Ferritin iron uptake and release in the presence of metals and metalloproteins: Chemical implications in the brain

Abstract

Living organisms have developed a chemical machinery based on the ferritin protein for the storage, under a nontoxic form, of the iron that is not required for immediate metabolic purposes. Whereas free iron causes extensive cell damage, ferritin iron is not toxic, yet still available for cell requirements. However, iron storage in ferritin is increasingly being recognized as a crucial process related with some neurodegenerative disorders and therefore, an understanding of the management of iron in the brain, especially the processes of iron uptake and release in ferritin, is compulsory to clarify the role of this metalloprotein in these neuropathologies.

Although knowledge of iron storage and iron release in ferritin is nowadays still limited, even less information is currently available about the influence of free metal ions and other brain metalloproteins in these processes.

In this sense, this review is an excellent opportunity to collect all the information today available about the influence of metals and metalloproteins in ferritin loading and unloading events, which until now are dispersed in the literature.
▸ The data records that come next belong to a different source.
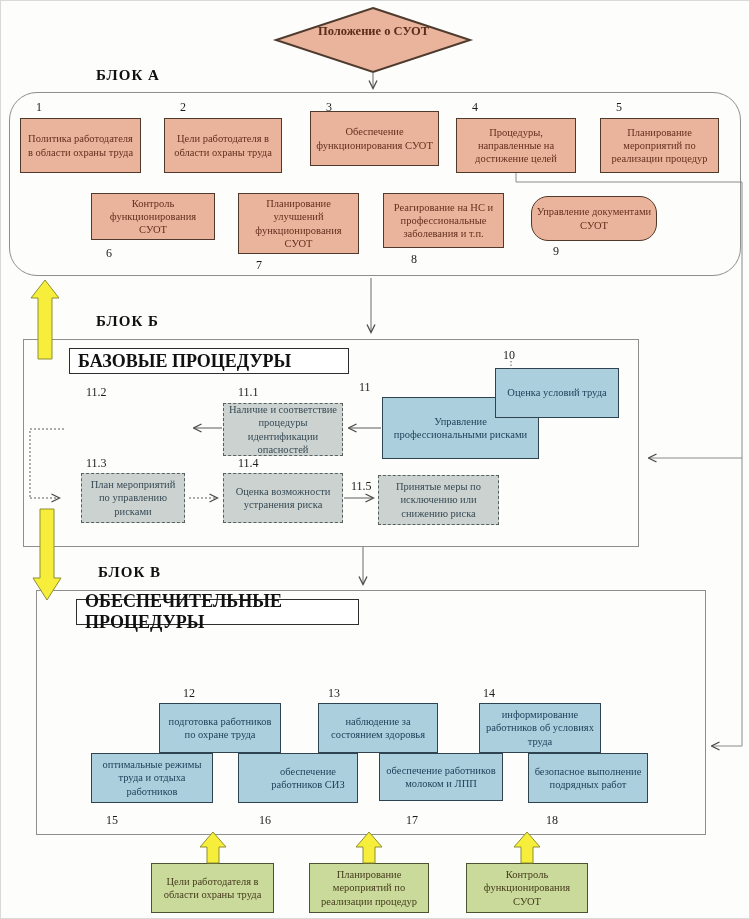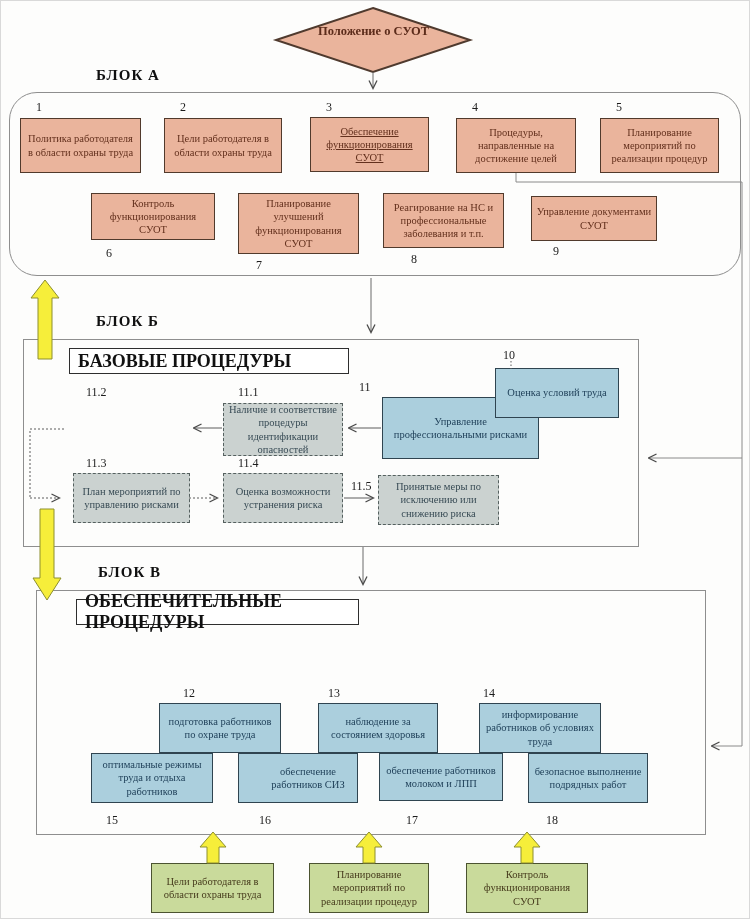--- a/index.html
+++ b/index.html
@@ -56,40 +56,40 @@
   <span class="num" style="left:325px;top:99px;">3</span>
   <span class="num" style="left:471px;top:99px;">4</span>
   <span class="num" style="left:615px;top:99px;">5</span>
 
   <div class="box salmon" style="left:19px;top:117px;width:121px;height:55px;">
       <span>Политика работодателя в области охраны труда</span>
     </div>
   <div class="box salmon" style="left:163px;top:117px;width:118px;height:55px;">
       <span>Цели работодателя в области охраны труда</span>
     </div>
-  <div class="box salmon" style="left:309px;top:116px;width:119px;height:55px;text-decoration:underline;">
+  <div class="box salmon" style="left:309px;top:110px;width:129px;height:55px;">
       <span>Обеспечение функционирования СУОТ</span>
     </div>
   <div class="box salmon" style="left:455px;top:117px;width:120px;height:55px;">
       <span>Процедуры, направленные на достижение целей</span>
     </div>
   <div class="box salmon" style="left:599px;top:117px;width:119px;height:55px;">
       <span>Планирование мероприятий по реализации процедур</span>
     </div>
 
   <div class="box salmon" style="left:90px;top:192px;width:124px;height:47px;">
       <span>Контроль функционирования СУОТ</span>
     </div>
   <div class="box salmon" style="left:237px;top:192px;width:121px;height:61px;">
       <span>Планирование улучшений функционирования СУОТ</span>
     </div>
   <div class="box salmon" style="left:382px;top:192px;width:121px;height:55px;">
       <span>Реагирование на НС и профессиональные заболевания и т.п.</span>
     </div>
-  <div class="box salmon" style="left:530px;top:195px;width:126px;height:45px;">
+  <div class="box salmon" style="left:530px;top:195px;width:126px;height:45px;border-radius:17px;">
       <span>Управление документами СУОТ</span>
     </div>
 
   <span class="num" style="left:105px;top:245px;">6</span>
   <span class="num" style="left:255px;top:257px;">7</span>
   <span class="num" style="left:410px;top:251px;">8</span>
   <span class="num" style="left:552px;top:243px;">9</span>
 
   <div class="blocklabel" style="left:95px;top:312px;">БЛОК Б</div>
   <div class="frame" style="left:22px;top:338px;width:616px;height:208px;"></div>
@@ -107,21 +107,21 @@
 
   <span class="num" style="left:85px;top:384px;">11.2</span>
   <span class="num" style="left:237px;top:384px;">11.1</span>
   <span class="num" style="left:85px;top:455px;">11.3</span>
   <span class="num" style="left:237px;top:455px;">11.4</span>
   <span class="num" style="left:350px;top:478px;">11.5</span>
 
   <div class="box grayb" style="left:222px;top:402px;width:120px;height:53px;">
       <span>Наличие и соответствие процедуры идентификации опасностей</span>
     </div>
-  <div class="box grayb" style="left:72px;top:472px;width:117px;height:50px;">
+  <div class="box grayb" style="left:80px;top:472px;width:104px;height:50px;">
       <span>План мероприятий по управлению рисками</span>
     </div>
   <div class="box grayb" style="left:222px;top:472px;width:120px;height:50px;">
       <span>Оценка возможности устранения риска</span>
     </div>
   <div class="box grayb" style="left:377px;top:474px;width:121px;height:50px;">
       <span>Принятые меры по исключению или снижению риска</span>
     </div>
 
   <div class="blocklabel" style="left:97px;top:563px;">БЛОК В</div>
Furthermore, we will focus on the importance of all the above-mentioned interactions in the brain, since the importance of the correct and safe balance of metals in the brain after their well-known implication in neurodegenerative processes such as the Alzheimer's (AD), Parkinson (PD) and prion protein (PPD) diseases is obvious. In this work, we will not only recall the importance and role of ferritin in the brain but also the putative influence of the interaction between ferritin and some metals and/or metalloproteins and other biomolecules on these neurological dysfunctions. The final part of the review will be devoted to draw some guidelines to where the future prospects point to on the basis of the existing information.